KURT ELLING
in
1619 Broadway
The Brill Building Project
Kurt Elling vocals
Laurence Hobgood piano
John McLean guitar
Clark Sommers bass
Kendrick Scott drums
Kurt Elling is among the world’s foremost jazz vocalists. He has been named “Male Singer of the Year” by the Jazz Journalists Association on half a dozen occasions in the past ten years, and during the same interval has been the perennial winner of the DownBeat Critics Poll. He is also a Grammy® winner, and every record he has made has been Grammy nominated.
Elling’s rich baritone spans four octaves and features both astonishing technical mastery and emotional depth. His command of rhythm, texture, phrasing, and dynamics is more like a virtuoso jazz instrumentalist than a vocalist. His repertoire includes original compositions and modern interpretations of standards, all of which are springboards for inspired improvisation, scatting, spoken word, and poetry.
Declared The New York Times, “Elling is the standout male vocalist of our time.” Said The Washington Post, “Since the mid-1990s, no singer in jazz has been as daring, dynamic or interesting as Kurt Elling. With his soaring vocal flights, his edgy lyrics and sense of being on a musical mission, he has come to embody the creative spirit in jazz.” He has been featured in profiles for CBS Sunday Morning, CNN, on Ramsey Lewis’s Legends of Jazz, and in hundreds of publications.

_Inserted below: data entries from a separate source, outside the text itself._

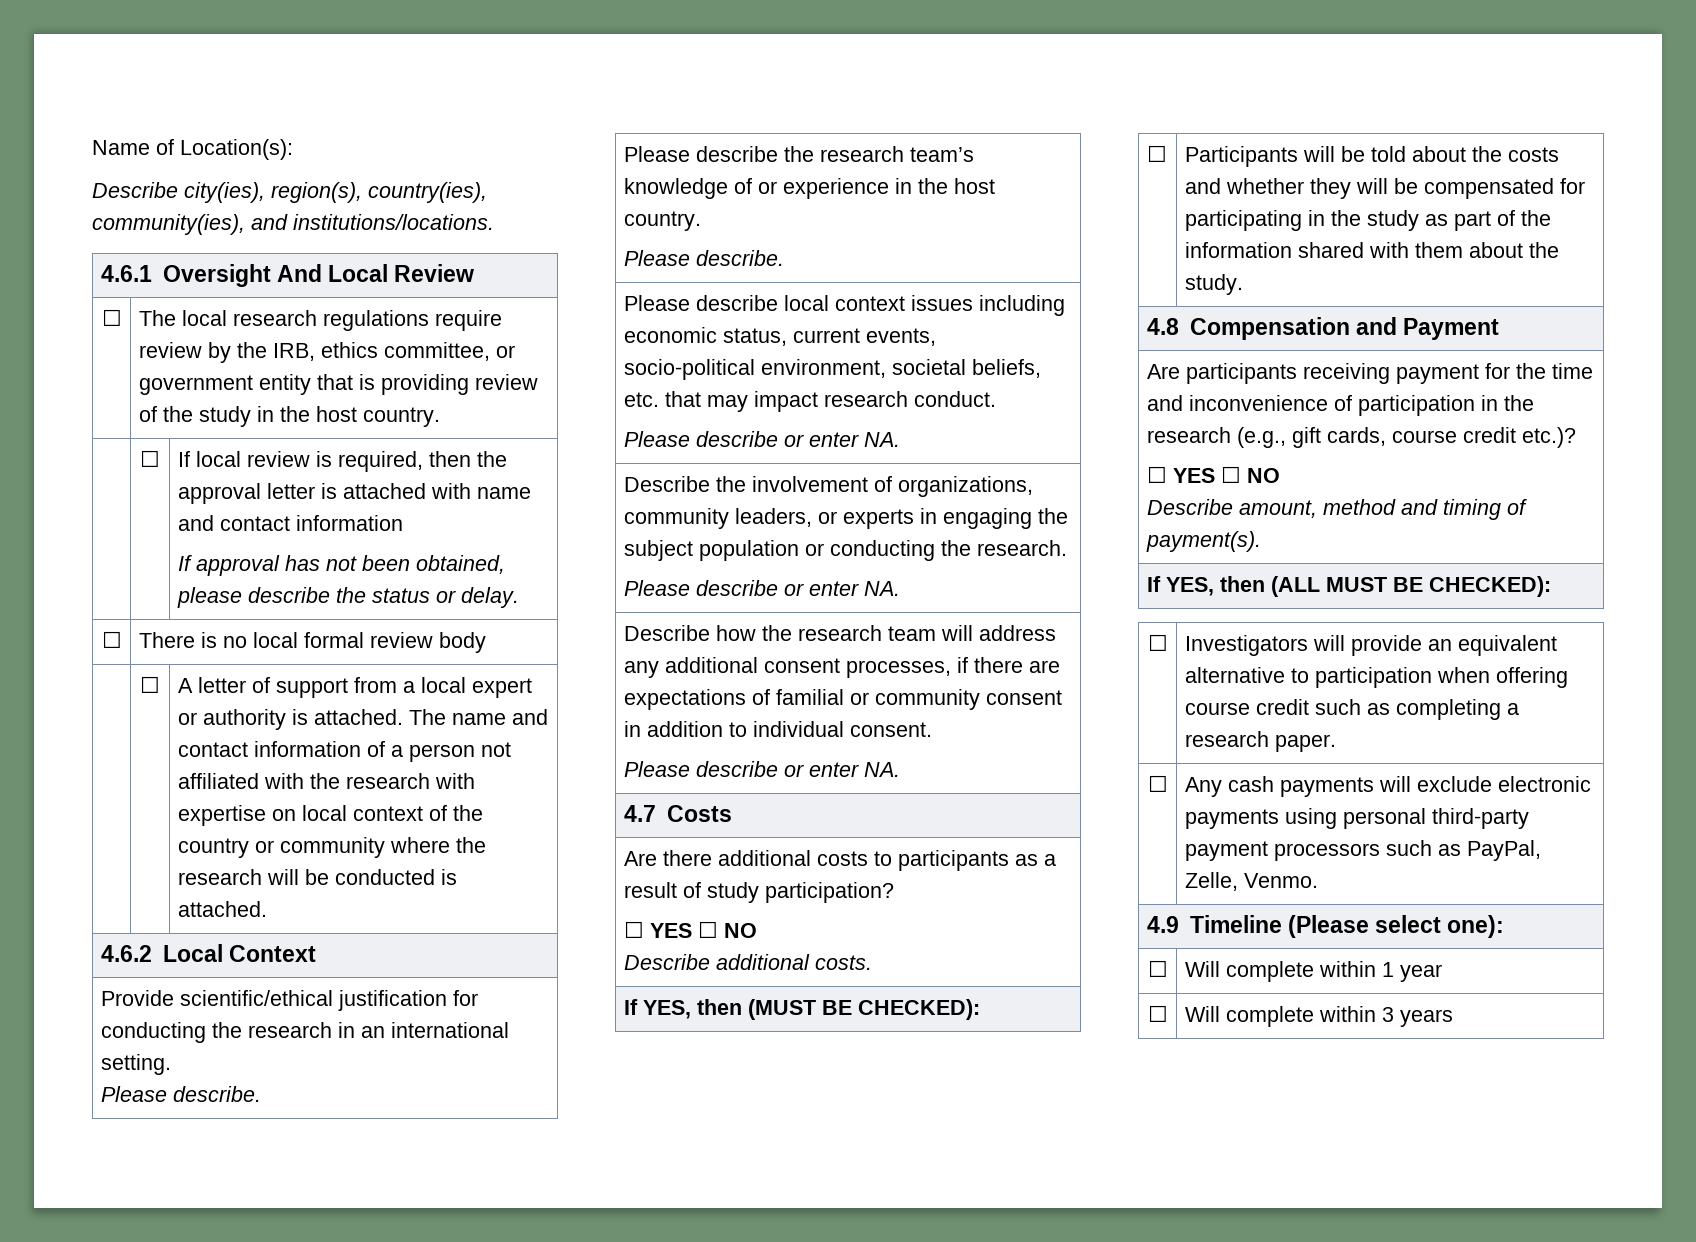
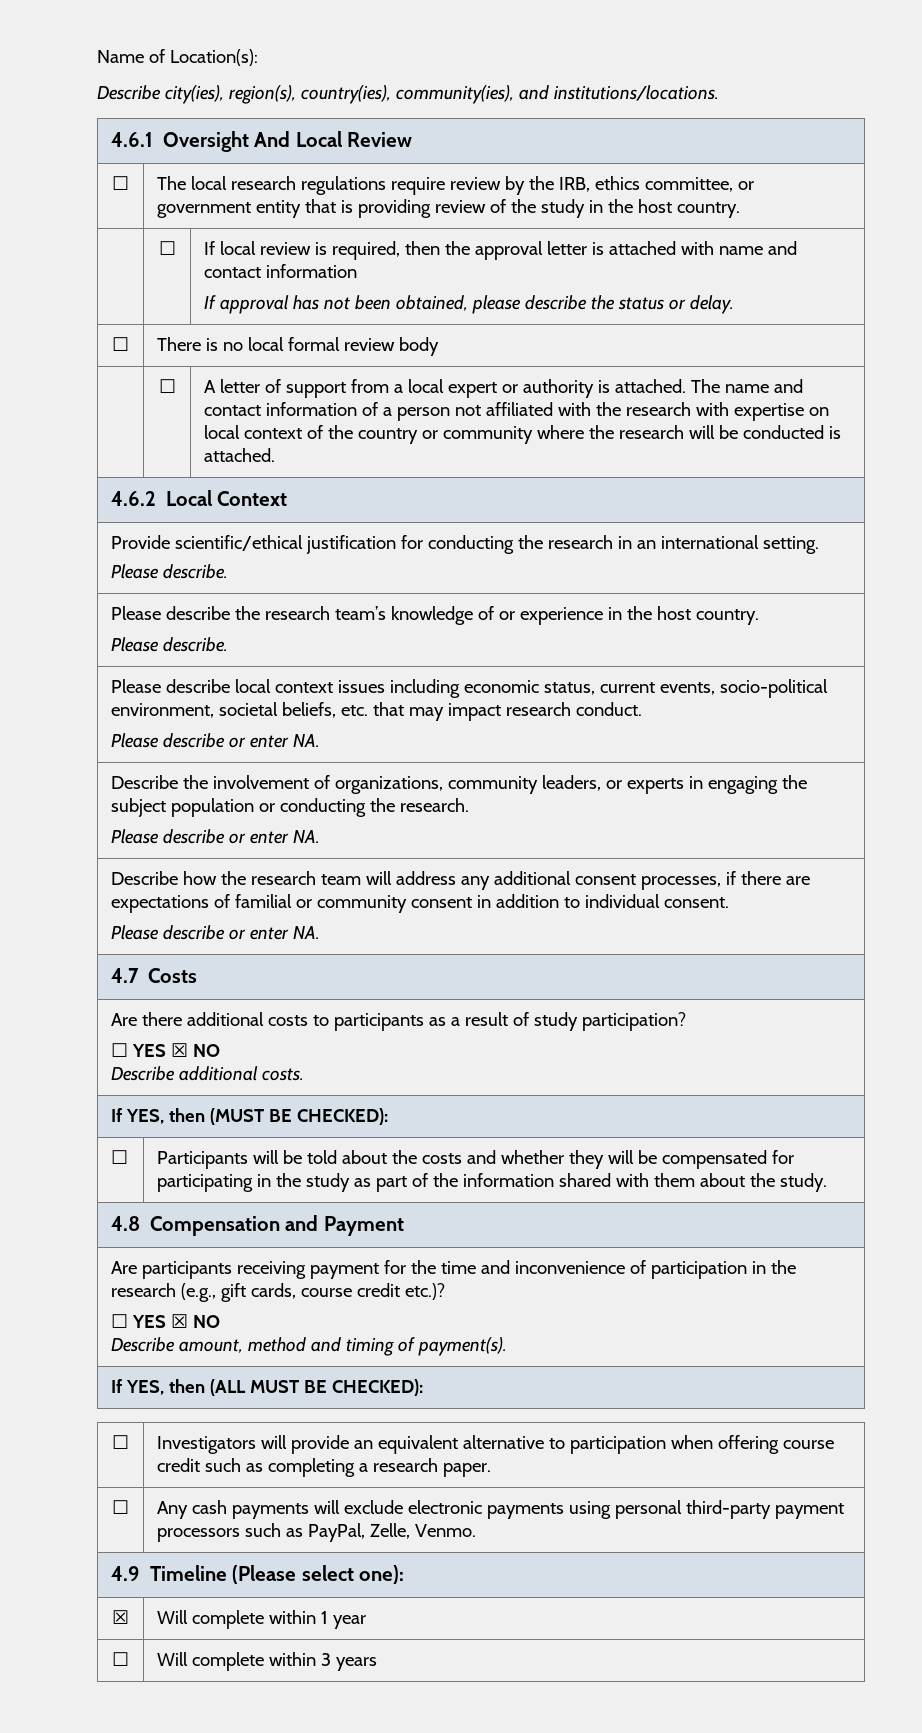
  Are there additional costs to participants as a result of study participation?
- ☐ YES ☐ NO
+ ☐ YES ☒ NO
  Are participants receiving payment for the time and inconvenience of participation in the research (e.g., gift cards, course credit etc.)?
- ☐ YES ☐ NO
+ ☐ YES ☒ NO
- ☐ | Will complete within 1 year
+ ☒ | Will complete within 1 year

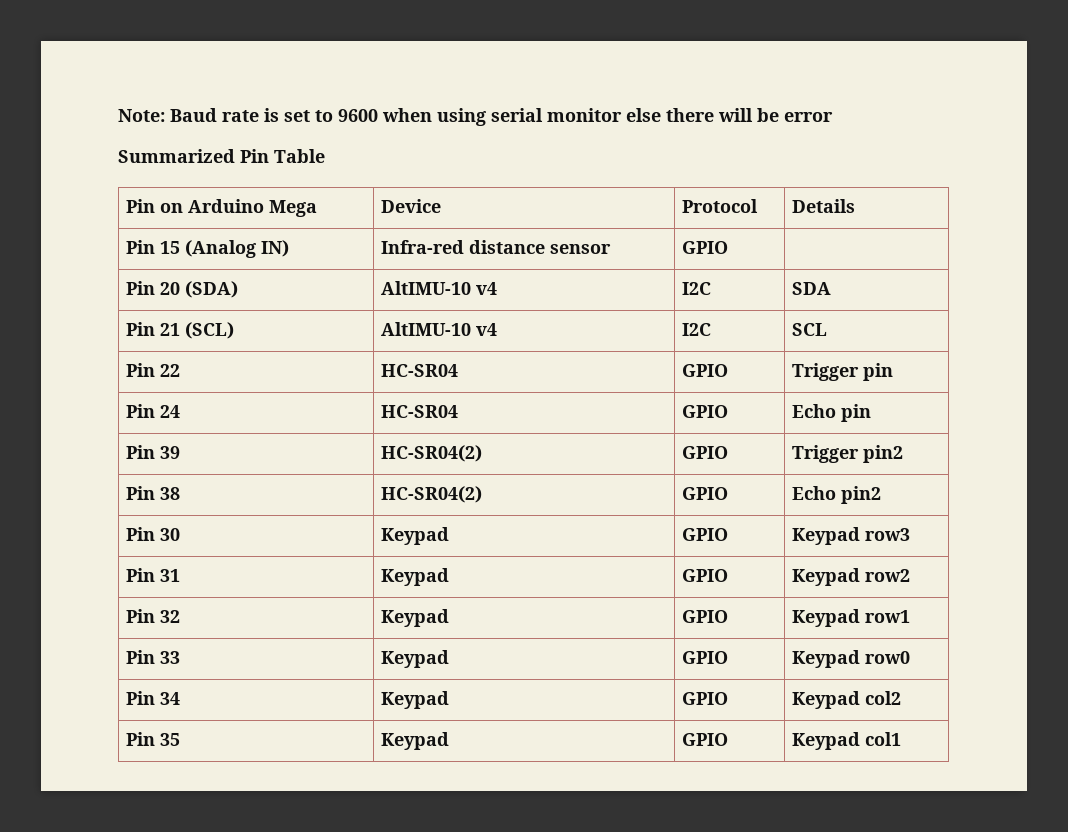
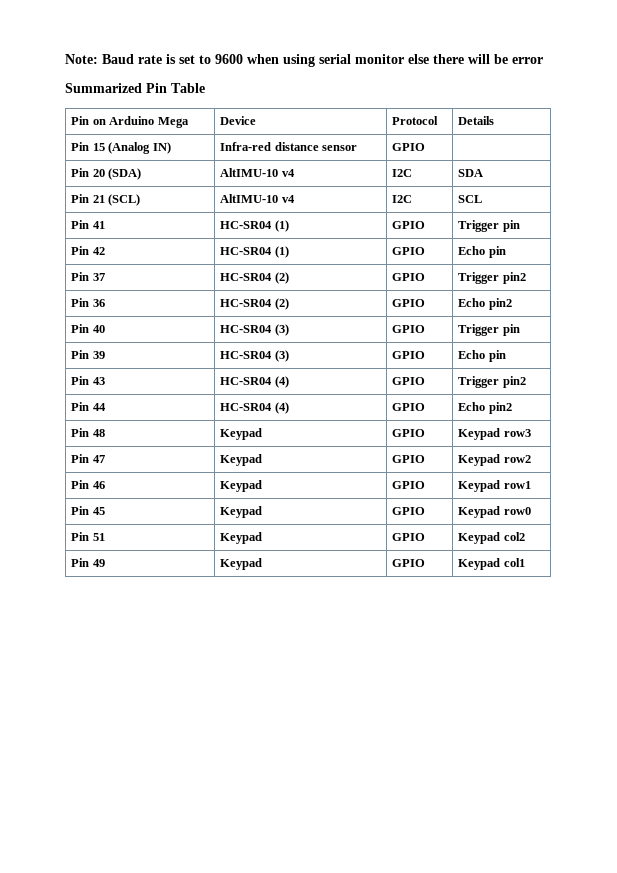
- Pin 22 | HC-SR04 | GPIO | Trigger pin
- Pin 24 | HC-SR04 | GPIO | Echo pin
- Pin 39 | HC-SR04(2) | GPIO | Trigger pin2
- Pin 38 | HC-SR04(2) | GPIO | Echo pin2
- Pin 30 | Keypad | GPIO | Keypad row3
+ Pin 41 | HC-SR04 (1) | GPIO | Trigger pin
+ Pin 42 | HC-SR04 (1) | GPIO | Echo pin
+ Pin 37 | HC-SR04 (2) | GPIO | Trigger pin2
+ Pin 36 | HC-SR04 (2) | GPIO | Echo pin2
+ Pin 40 | HC-SR04 (3) | GPIO | Trigger pin
+ Pin 39 | HC-SR04 (3) | GPIO | Echo pin
+ Pin 43 | HC-SR04 (4) | GPIO | Trigger pin2
+ Pin 44 | HC-SR04 (4) | GPIO | Echo pin2
+ Pin 48 | Keypad | GPIO | Keypad row3
- Pin 31 | Keypad | GPIO | Keypad row2
+ Pin 47 | Keypad | GPIO | Keypad row2
- Pin 32 | Keypad | GPIO | Keypad row1
+ Pin 46 | Keypad | GPIO | Keypad row1
- Pin 33 | Keypad | GPIO | Keypad row0
+ Pin 45 | Keypad | GPIO | Keypad row0
- Pin 34 | Keypad | GPIO | Keypad col2
+ Pin 51 | Keypad | GPIO | Keypad col2
- Pin 35 | Keypad | GPIO | Keypad col1
+ Pin 49 | Keypad | GPIO | Keypad col1

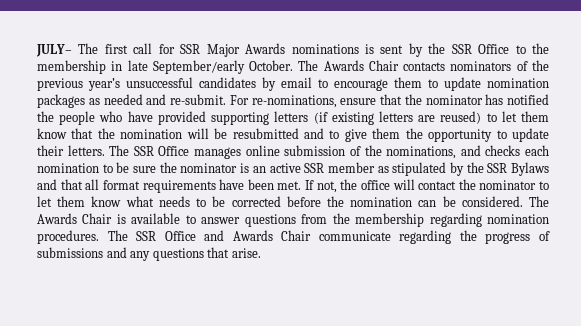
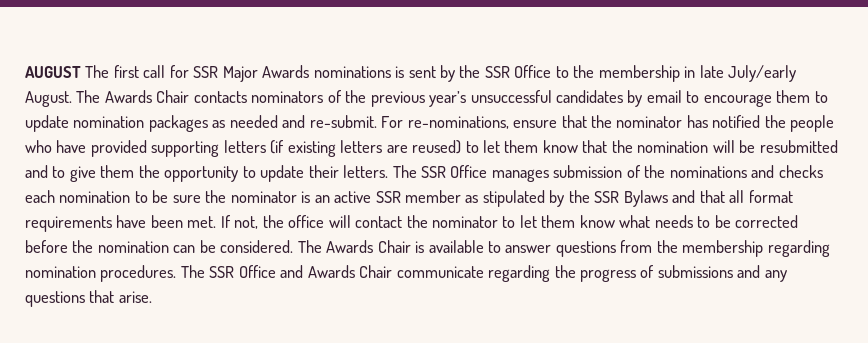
- JULY– The first call for SSR Major Awards nominations is sent by the SSR Office to the membership in late September/early October.
+ AUGUST The first call for SSR Major Awards nominations is sent by the SSR Office to the membership in late July/early August.
- The SSR Office manages online submission of the nominations, and checks each nomination to be sure the nominator is an active SSR member as stipulated by the SSR Bylaws and that all format requirements have been met.
+ The SSR Office manages submission of the nominations and checks each nomination to be sure the nominator is an active SSR member as stipulated by the SSR Bylaws and that all format requirements have been met.

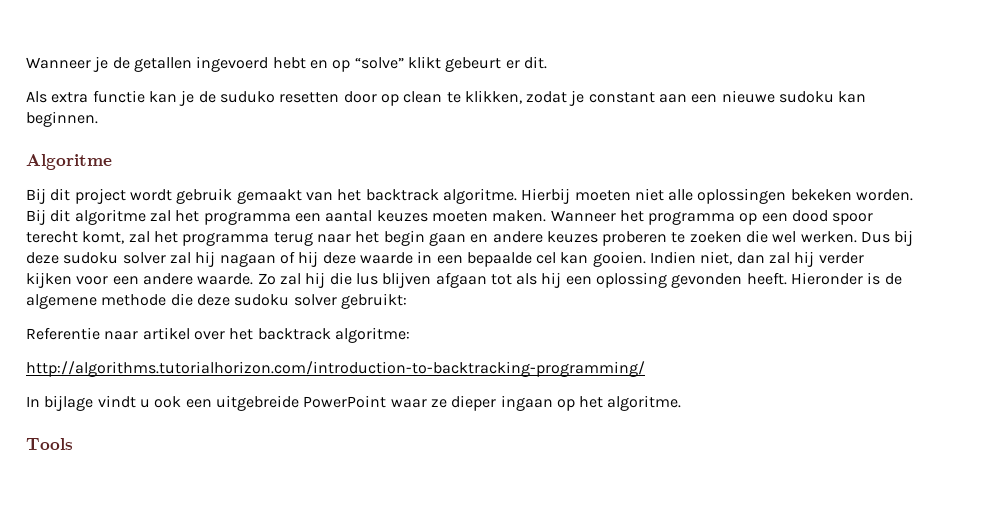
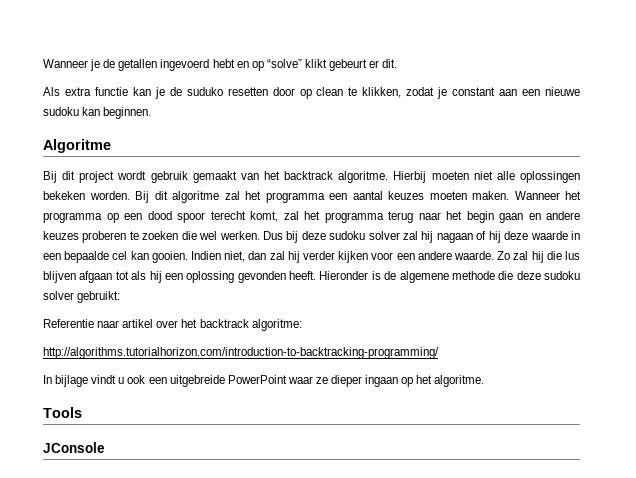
+ JConsole

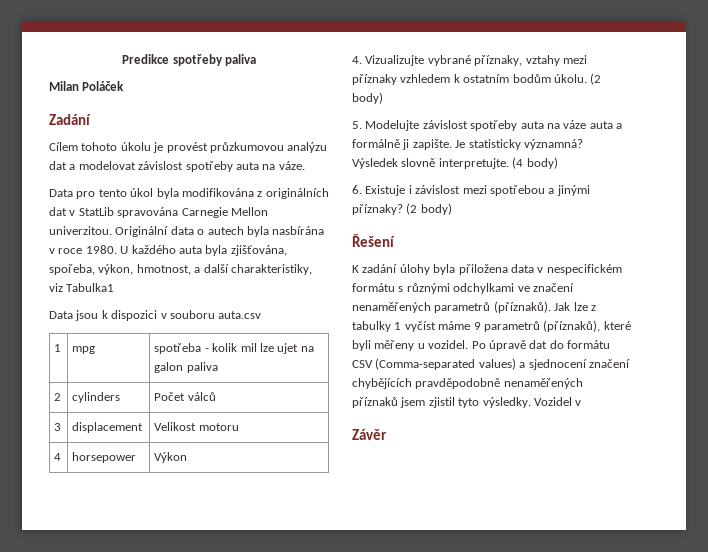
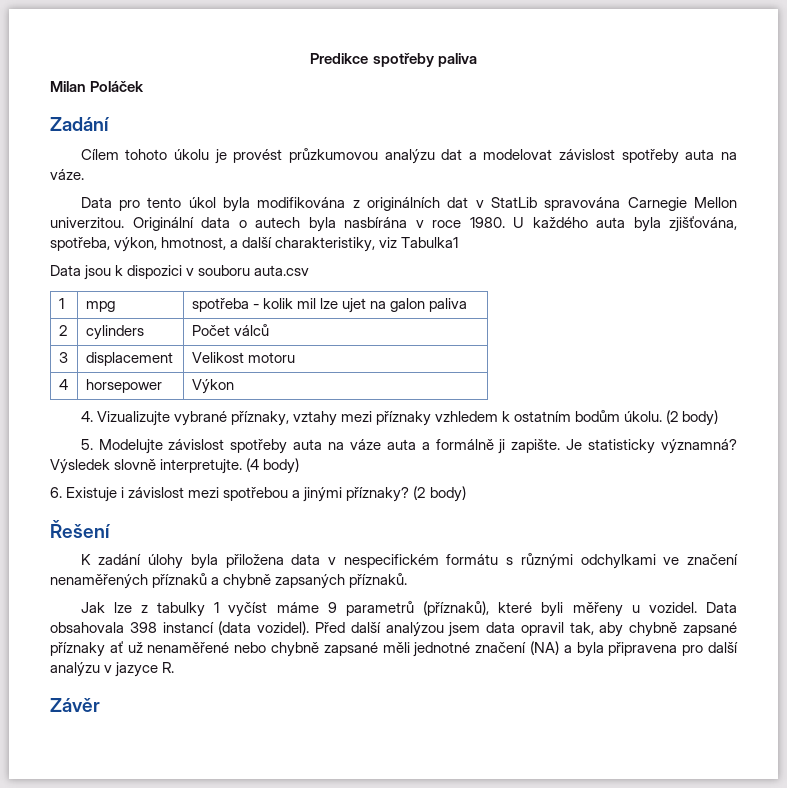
- U každého auta byla zjišťována, spořeba, výkon, hmotnost, a další charakteristiky, viz Tabulka1
+ U každého auta byla zjišťována, spotřeba, výkon, hmotnost, a další charakteristiky, viz Tabulka1
- K zadání úlohy byla přiložena data v nespecifickém formátu s různými odchylkami ve značení nenaměřených parametrů (příznaků). Jak lze z tabulky 1 vyčíst máme 9 parametrů (příznaků), které byli měřeny u vozidel.
+ K zadání úlohy byla přiložena data v nespecifickém formátu s různými odchylkami ve značení nenaměřených příznaků a chybně zapsaných příznaků.
+ Jak lze z tabulky 1 vyčíst máme 9 parametrů (příznaků), které byli měřeny u vozidel.
- Po úpravě dat do formátu CSV (Comma-separated values) a sjednocení značení chybějících pravděpodobně nenaměřených příznaků jsem zjistil tyto výsledky. Vozidel v
+ Data obsahovala 398 instancí (data vozidel). Před další analýzou jsem data opravil tak, aby chybně zapsané příznaky ať už nenaměřené nebo chybně zapsané měli jednotné značení (NA) a byla připravena pro další analýzu v jazyce R.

Elling has recorded and/or performed with an array of artists, including Terence Blanchard, Dave Brubeck, Jon Hendricks, Charlie Hunter, Al Jarreau, Christian McBride, and Kurt Rosenwinkel. He served as the Artist-in-Residence for the Singapore Music and Monterey Jazz Festivals. He has also written multi-disciplinary works for The Steppenwolf Theatre and the City of Chicago. The Obama Administration’s first state dinner featured Elling in a command performance.
Elling is a renowned artist of vocalese—the writing and performing of words over recorded improvised jazz solos. The natural heir to jazz pioneers Eddie Jefferson, King Pleasure, and Jon Hendricks, Elling has set his own lyrics to the improvised solos of Wayne Shorter, Keith Jarrett, and Pat Metheny. He often incorporates images and references from writers such as Rilke, Rumi, Neruda, and Proust into his work. The late poet and Bollingen Prize winner Robert Creeley wrote, “Kurt Elling takes us into a world of sacred particulars. His words are informed by a powerful poetic spirit.”